Lactoferrin Inhibits IL-1β-Induced Chondrocyte Apoptosis Through AKT1-Induced CREB1 Activation.

BACKGROUND/AIMS Chondrocyte apoptosis is largely responsible for cartilage degeneration in osteoarthritis (OA). Interleukin-1 beta (IL-1β) is widely used as a chondrocyte apoptosis-inducing agent, while lactoferrin (LF) is an anabolic reagent which has the potential to inhibit chondrocyte apoptosis. We assessed the effects of LF on cartilage degeneration in IL-1β-induced chondrocytes and in a rat model of OA, and explored the potential molecular mechanisms involved. METHODS Human articular chondrocytes (HACs) were treated with IL-1β alone or in combination with LF. MTT and flow cytometric assays were used to detect changes after treatment with LF. Western blotting was used to examine the relevant molecules regulating apoptosis. RESULTS We found that IL-1β reduced the viability of HACs, whereas 200 μg/mL of LF significantly counteracted the inhibitory effect of IL-1β. LF significantly inhibited IL-1β-induced HAC apoptosis.
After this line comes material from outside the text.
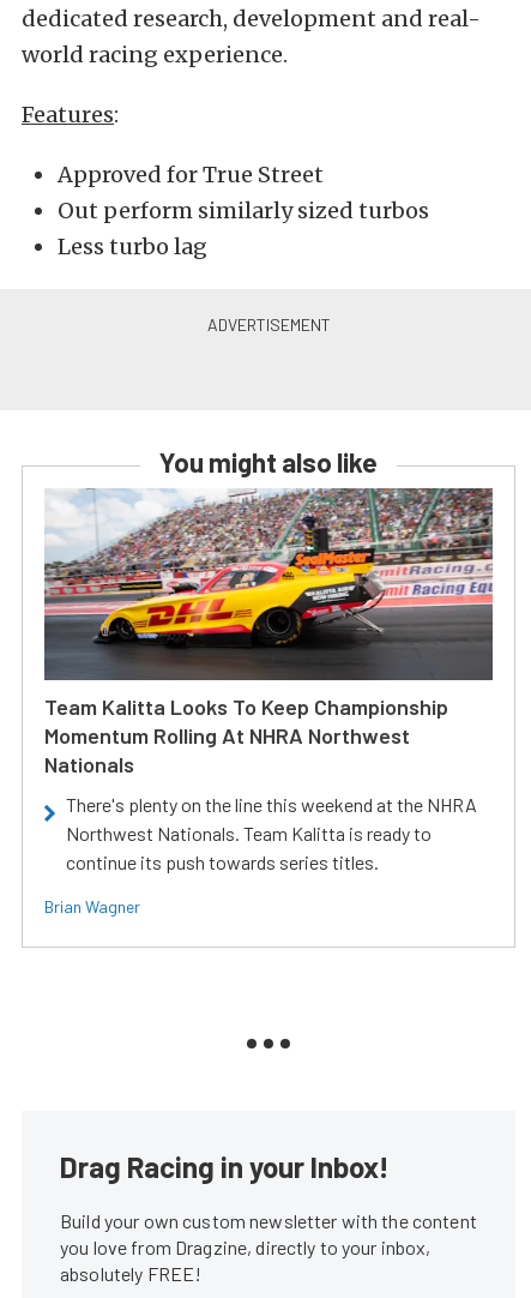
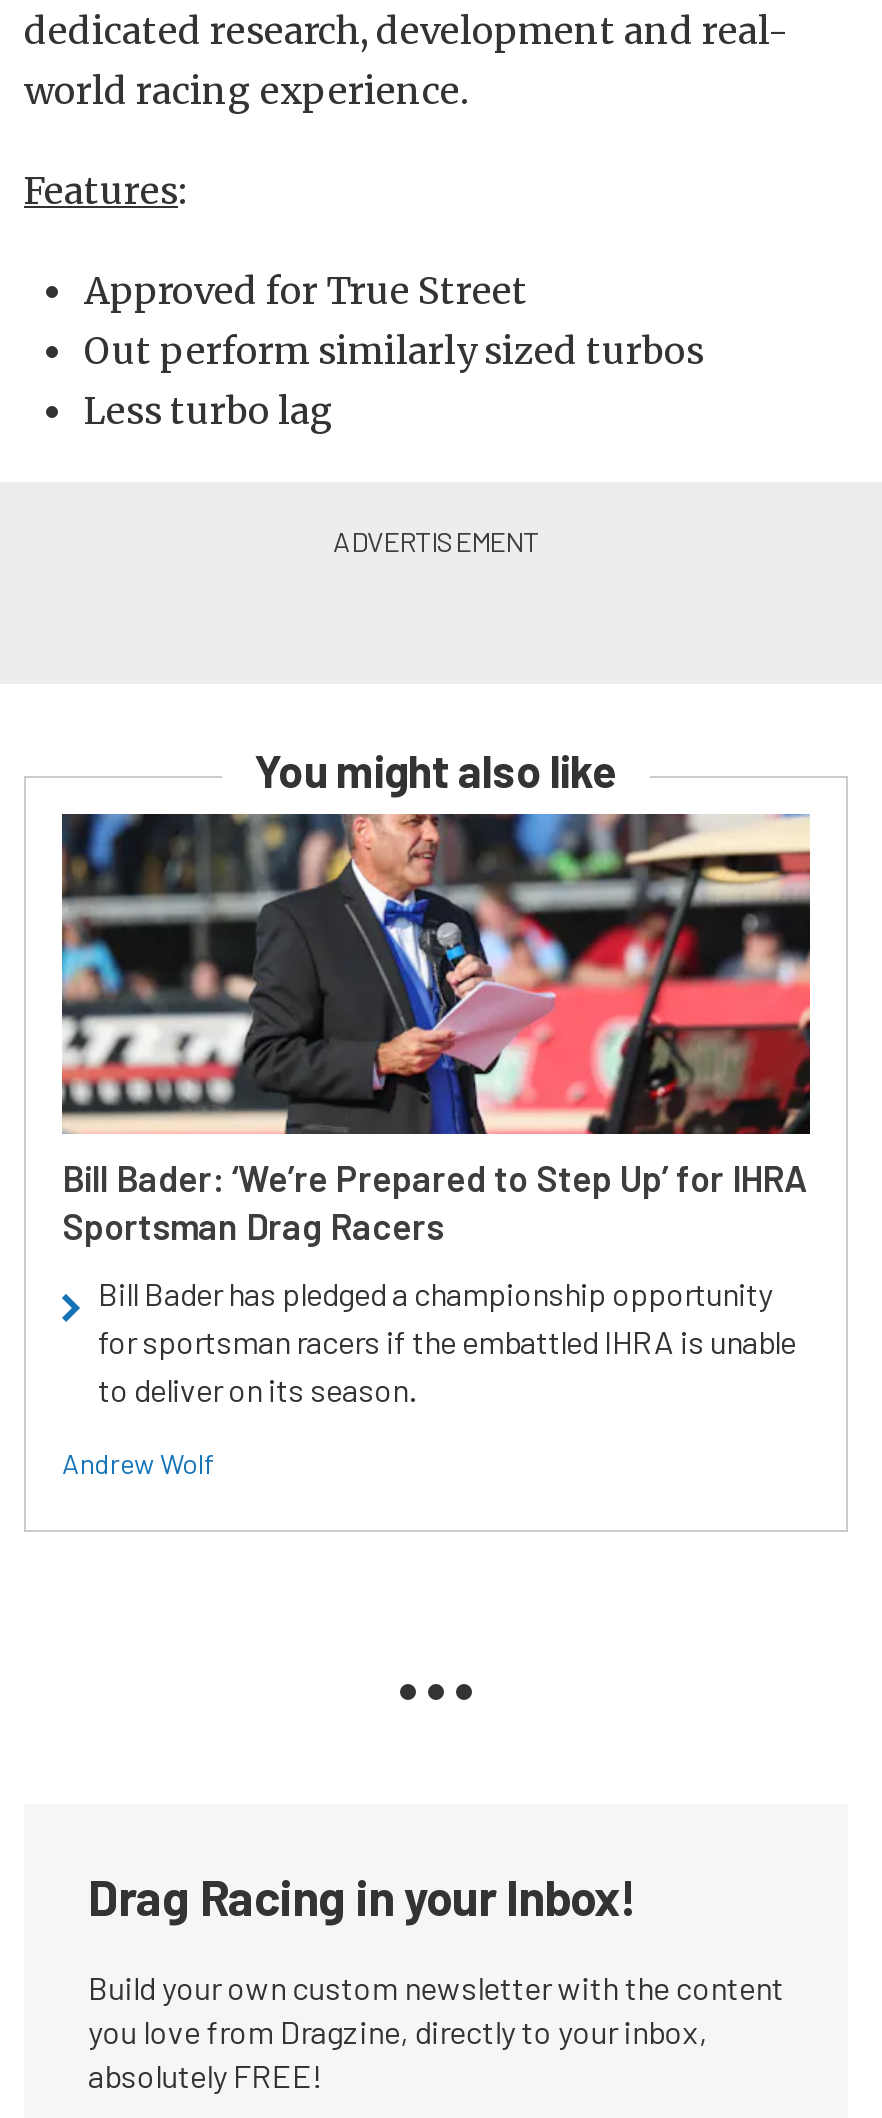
[43,487,494,777] [image] | Team Kalitta Looks To Keep Championship | Momentum Rolling At NHRA Northwest | Nationals -> [60,812,810,1248] [image] | Bill Bader: ‘We’re Prepared to Step Up’ for IHRA | Sportsman Drag Racers
[66,793,477,873] There's plenty on the line this weekend at the NHRA | Northwest Nationals. Team Kalitta is ready to | continue its push towards series titles. -> [98,1274,796,1408] Bill Bader has pledged a championship opportunity | for sportsman racers if the embattled IHRA is unable | to deliver on its season.
[44,896,140,917] Brian Wagner -> [62,1446,214,1480] Andrew Wolf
The protein expression of the apoptotic markers Caspase-3 and PARP was also significantly reduced in the LF treatment group when analyzed by western blotting. Furthermore, we found that LF triggered CREB1 phosphorylation in IL-1β-induced HAC apoptosis through AKT1 signaling. In addition, LF promoted the repair of articular cartilage damage in a rat OA model with elevated p-CREB levels. CONCLUSIONS These studies suggest that LF has an anti-apoptotic effect on IL-1β-induced chondrocytes, and thus may be a promising novel therapeutic agent for OA.